Corinne calls the submission her “personal favorite.”

“Because it is a great introduction to the sub for someone beginning to explore their gender identity,” Corinne said. “Since I always look at the top posts whenever I check out a new subreddit I’m glad that this post pops up first under top of r/traa.”

This seems to be a running theme on r/traa; its memes aren’t just cathartic, they can also help people come out. Take, for example, “egg” jokes, a common topic that Corinne calls “emblematic of trans experiences.” For the uninitiated, an “egg” is a pre-transition trans person who shows signs of gender dysphoria but doesn’t consciously realize it. The phrase was originally coined by Zoey Wolfe after she would repeatedly hook up with pre-transition trans women on Grindr, leading her to call herself “the brood mother cuz I’m hatching eggs.”
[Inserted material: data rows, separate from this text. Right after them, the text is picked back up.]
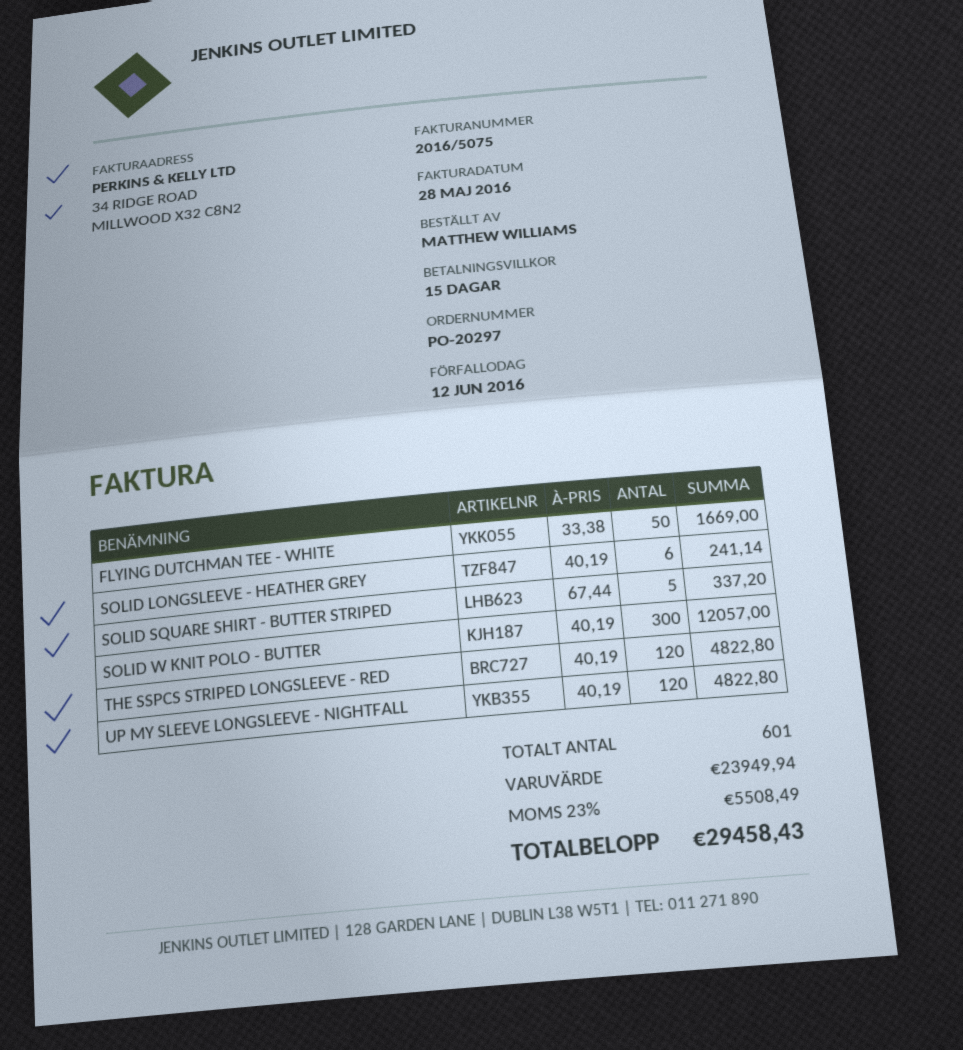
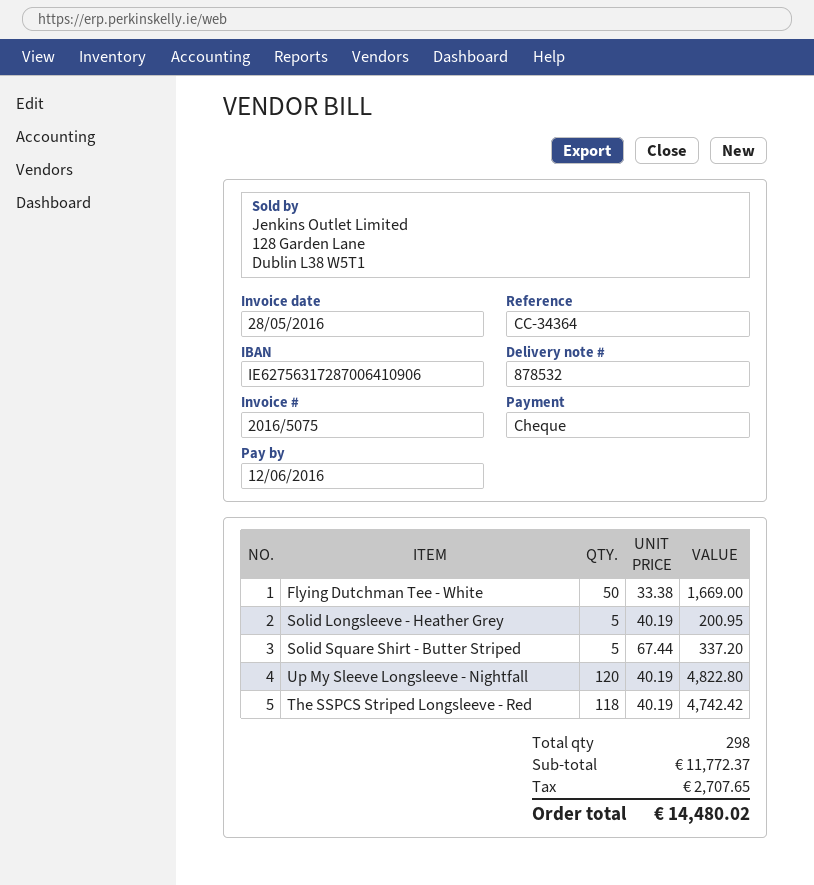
SOLID LONGSLEEVE - HEATHER GREY: 6 x 40.19 = 241.14 -> 5 x 40.19 = 200.95
SOLID W KNIT POLO - BUTTER: 300 x 40.19 = 12057.00 -> none
THE SSPCS STRIPED LONGSLEEVE - RED: 120 x 40.19 = 4822.80 -> 118 x 40.19 = 4742.42
total quantity: 601 -> 298
subtotal: 23949.94 -> 11772.37
tax: 5508.49 -> 2707.65
total: 29458.43 -> 14480.02

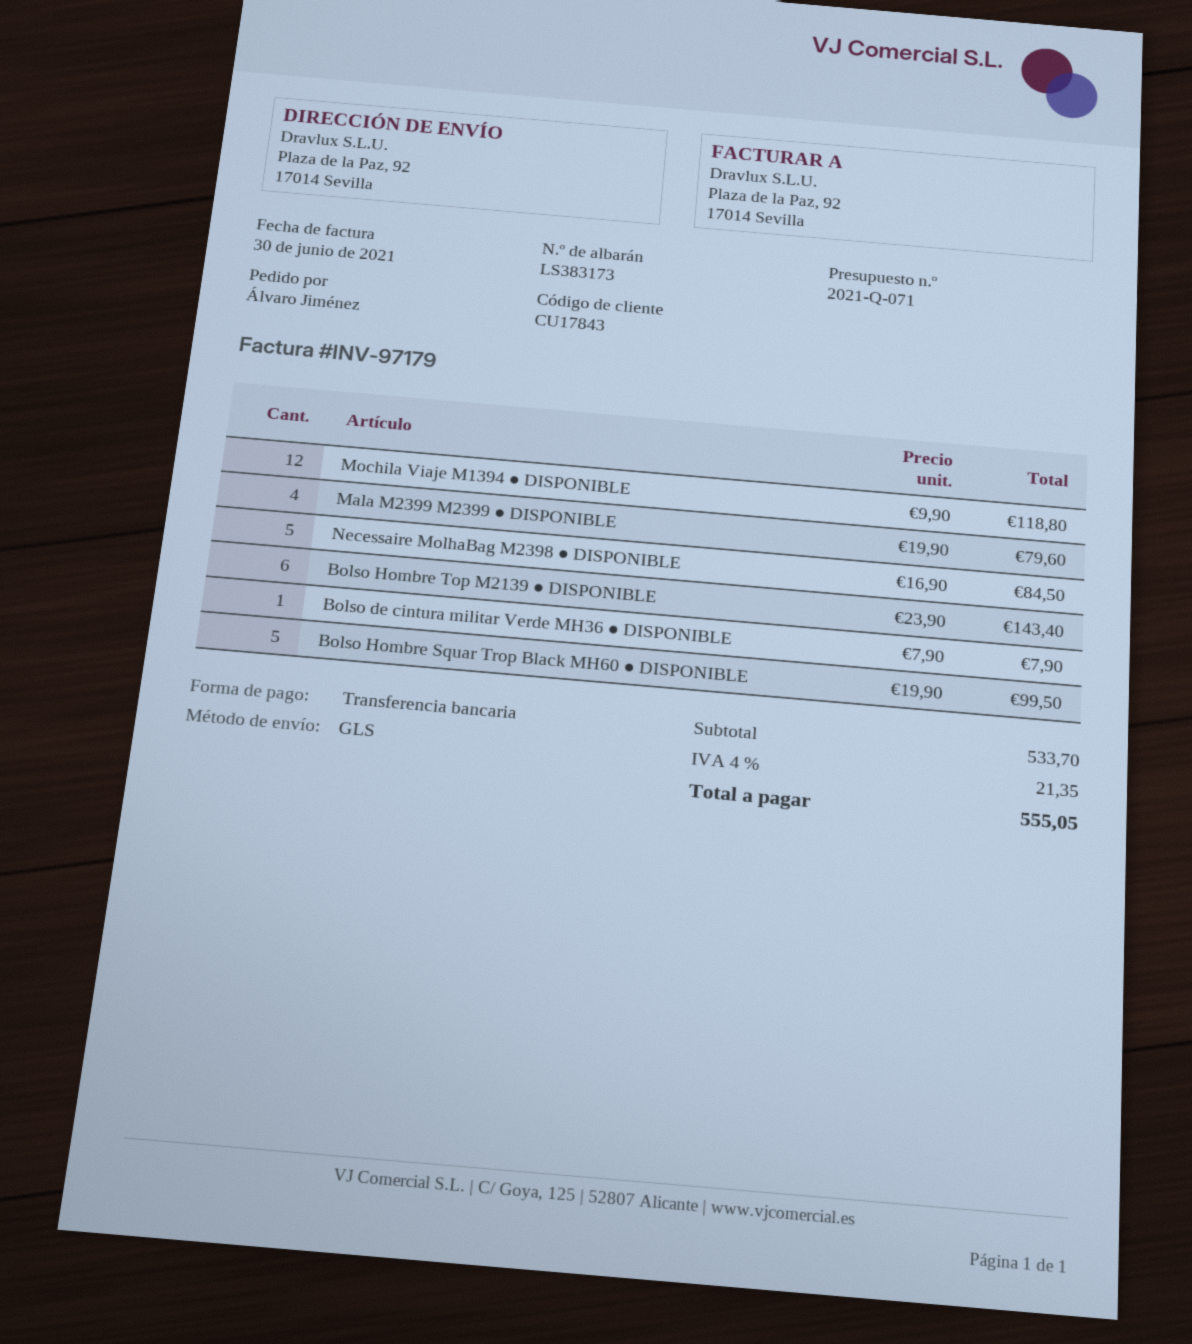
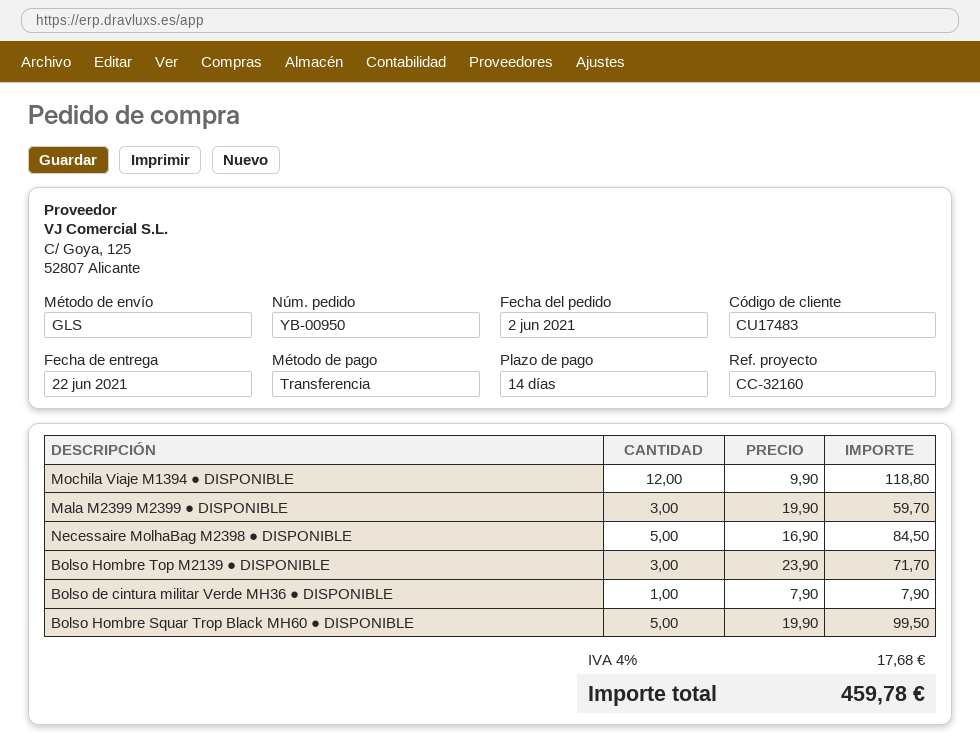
customer number: CU17843 -> CU17483
Mala M2399 M2399 ● DISPONIBLE: 4 x 19.90 = 79.60 -> 3 x 19.90 = 59.70
Bolso Hombre Top M2139 ● DISPONIBLE: 6 x 23.90 = 143.40 -> 3 x 23.90 = 71.70
tax: 4% = 21.35 -> 4% = 17.68
total: 555.05 -> 459.78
These days, “egg” has a much more wholesome undertone, and the phrase lives on in part because it lets trans people own their own transition stories. For instance, many trans women believe there are noticeable patterns among other trans women in their egg years, such as growing their hair out or largely befriending women. Memes don’t just let trans folks bond over these patterns, they can lead to an egg becoming self-aware and “hatching” on r/traa.

“Fuck it. I’m calling it. This egg has shattered. I’m a girl,” one r/traa user’s post says. “Thanks to all of you for the validation and helping me realize the insecurity and denial is all part of it.”

It’s easy to boil r/traa down to merely “trans shitposting,” but there’s a much bigger appeal to the subreddit. It’s a place where trans people can take their life stories and recast them into relatable memes that make them feel seen and heard by other trans folks. Reddit’s r/traa isn’t about farming for karma, it’s about giving trans men, women, nonbinary, and questioning folks a safe place to express themselves.

“This subreddit is my new family! Thanks for being [there] when they weren’t!” one trans woman’s post says. “Love you all <3”

“I love you too, OP,” another user replies, “but most of all I love the person reading this.”